According to available data, colpodellid strain HEP is best considered to be a new type of colpodellid, but little else is known about it. The manner in which this patient became infected is unknown. During this study, we were alerted to the existence of another new variety of colpodellid that had been isolated from fecal samples of calves with diarrhea in Turkey (A. Cilouglu, pers. comm.). The sequence of the organism isolated from these calves (GenBank accession no. JN245625) is the closest known relative to colpodellid strain HEP (data not shown).

In summary, we describe a case of apparent erythrocyte infection in a human, and the organism’s sequence showed it to be related to colpodellids. Although our findings do not provide conclusive evidence that colpodellids can cause human disease (because the sequence and the infectious agent were not definitively linked and cannot be linked now that the infection has been cleared), no other obvious source for this sequence is apparent.

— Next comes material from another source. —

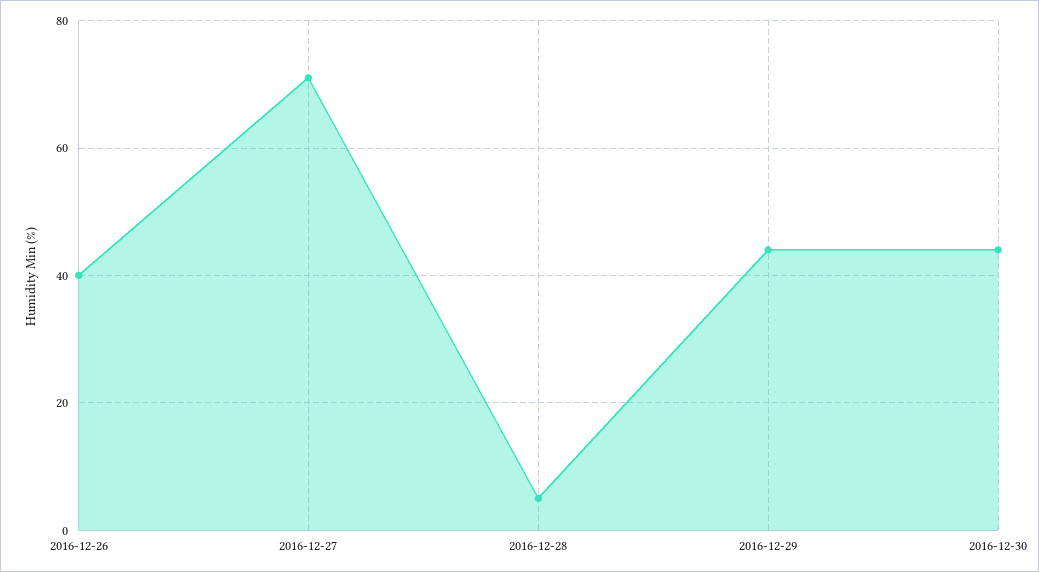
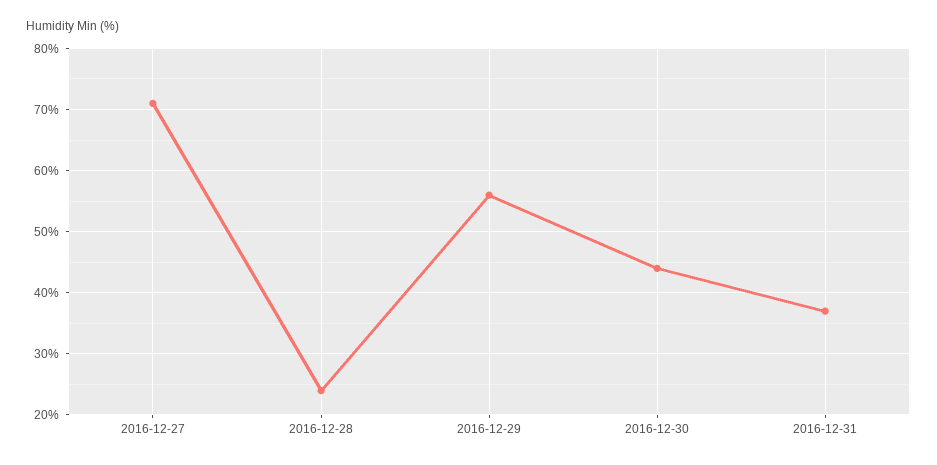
2016-12-26: 40 -> none
2016-12-28: 5 -> 24
2016-12-29: 45 -> 56
2016-12-31: none -> 37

Colpodellids are not likely to be contaminants in blood samples because they are not common in nature, not known to be associated with humans, and actually rather difficult to maintain in the laboratory. Together with the recent finding of a closely related colpodellid sequence from calves with diarrhea, this case is highly suggestive of a previously undescribed type of colpodellid that infects vertebrates. New studies are needed to further describe this organism and confirm these findings in humans.